TASK TO CARRY OUT:
Please write out every record exactly, but keep any images out of it.

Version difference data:

-.-.-

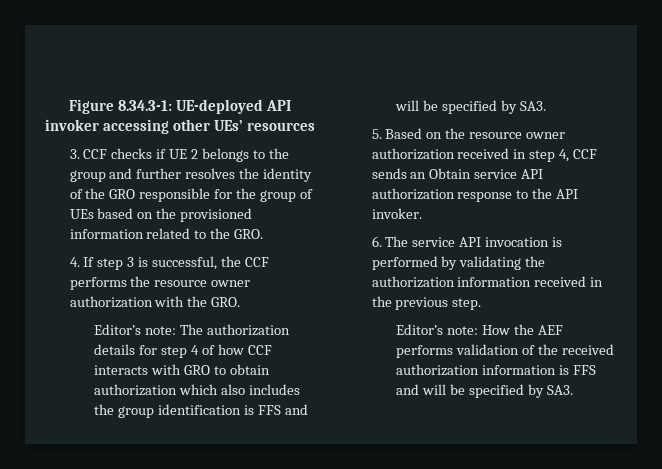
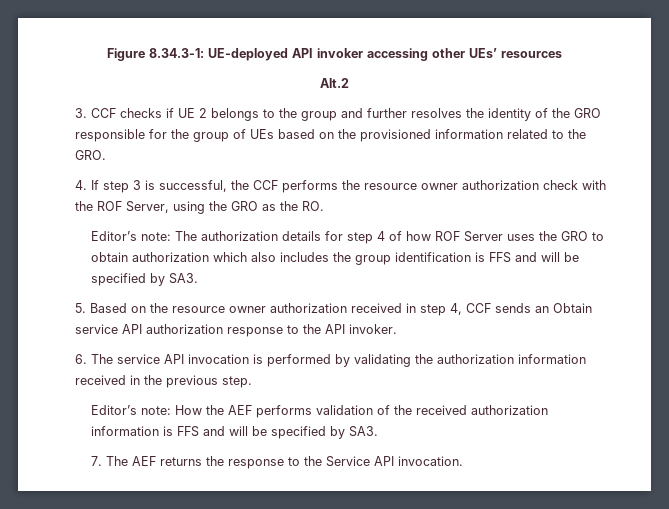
+ Alt.2
- 4. If step 3 is successful, the CCF performs the resource owner authorization with the GRO.
+ 4. If step 3 is successful, the CCF performs the resource owner authorization check with the ROF Server, using the GRO as the RO.
- Editor’s note: The authorization details for step 4 of how CCF interacts with GRO to obtain authorization which also includes the group identification is FFS and will be specified by SA3.
+ Editor’s note: The authorization details for step 4 of how ROF Server uses the GRO to obtain authorization which also includes the group identification is FFS and will be specified by SA3.
+ 7. The AEF returns the response to the Service API invocation.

-.-.-

EXERCISE RESPONSE:
+ Alt.2
- 4. If step 3 is successful, the CCF performs the resource owner authorization with the GRO.
+ 4. If step 3 is successful, the CCF performs the resource owner authorization check with the ROF Server, using the GRO as the RO.
- Editor’s note: The authorization details for step 4 of how CCF interacts with GRO to obtain authorization which also includes the group identification is FFS and will be specified by SA3.
+ Editor’s note: The authorization details for step 4 of how ROF Server uses the GRO to obtain authorization which also includes the group identification is FFS and will be specified by SA3.
+ 7. The AEF returns the response to the Service API invocation.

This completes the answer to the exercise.